The first one is the actor everyone is buzzing about and that is Michael Keaton as Riggan/Birdman. Keaton has always been a good actor but never once in his career has he been able to showcase his talents as much as he has been able to here. He has intense moments that rivet you while you’re watching but can also easily make you laugh at the same time. Keaton portrays a man on the edge of sanity with finesse and grace while giving some real emotional weight; he gets to play all range of emotions. Michael Keaton is phenomenal in this career defining role.
The rest of the cast may be a bit overshadowed by Keaton’s powerhouse performance but are still worth recognizing. Edward Norton should be up for a best supporting actor award as Mike, the tough hard to work actor, that is wickedly talented but causes a lot of problems on set. Emma Stone isn’t getting talked about enough but easily should be up for best supporting actress. She sheds her Gwen Stacy role for something more hard edged multi layered as Riggan’s drug addict estranged daughter. Zach Galifianakis of “Hangover” fame gives a confident performance and breaks free of his normal shtick. Zach could shift his career more towards dramatic acting and “Birdman” is a good showcase of his talents as a dramatic actor.

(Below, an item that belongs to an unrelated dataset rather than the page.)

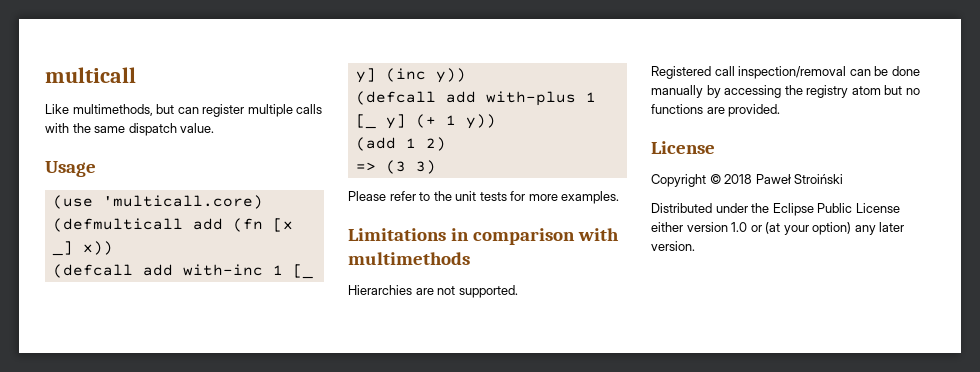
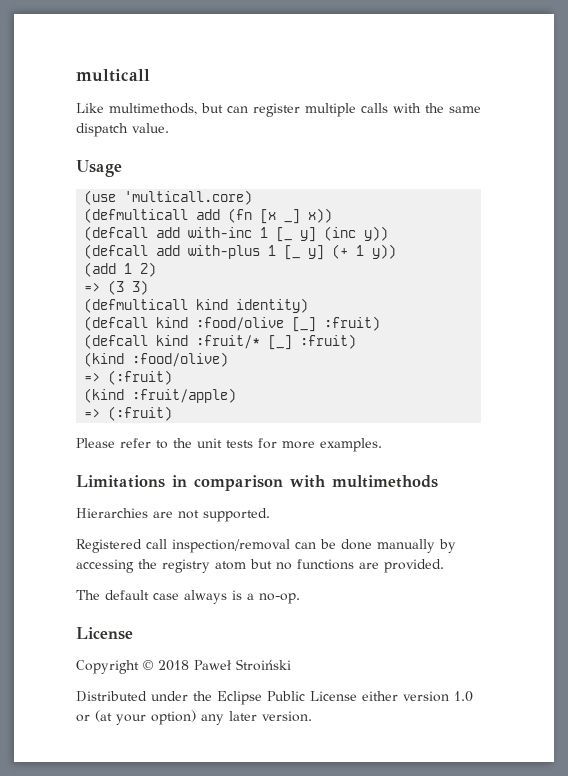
(436, 167) none -> [84,298,309,313] [84,316,381,332] [84,334,357,350] [84,352,229,367] [84,370,173,385] [84,388,237,403] [84,406,173,421] // (defmulticall kind identity) // (defcall kind :food/olive [_] :fruit) // (defcall kind :fruit/* [_] :fruit) // (kind :food/olive) // => (:fruit) // (kind :fruit/apple) // => (:fruit)
(781, 110) none -> [76,590,300,604] // The default case always is a no-op.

Everyone is talking about “Birdman’s” main star, Michael Keaton, but some are forgetting the other main star, director Alejandro González Iñárritu (perhaps it’s because he name is difficult to pronounce). This is a masterful and memorable work from behind the camera for Alejandro. At a certain point in the film you realized you haven’t seen a cut yet, “Birdman” was filmed to look like one long shot. Although “Birdman” wasn’t actually filmed with one continuous take and you can sort of guess where the cuts MIGHT have been but Alejandro convinces us that this is one long take. Perhaps you can say that it’s gimmicky because why would you want one long take? However, here it works and adds to the atmosphere of the picture ( It’s not something every film should attempt). Like “Boyhood”, “Birdman” rises above a gimmicky premise to create something that feels original.
“Birdman” may be 5 minutes too long, and isn’t a movie for everyone, but when it comes down to it, “Birdman” succeeds in what it sets out to do. I encourage everyone to go give a shot at what is sure to be an Oscar contender, and an experience you won’t soon forget.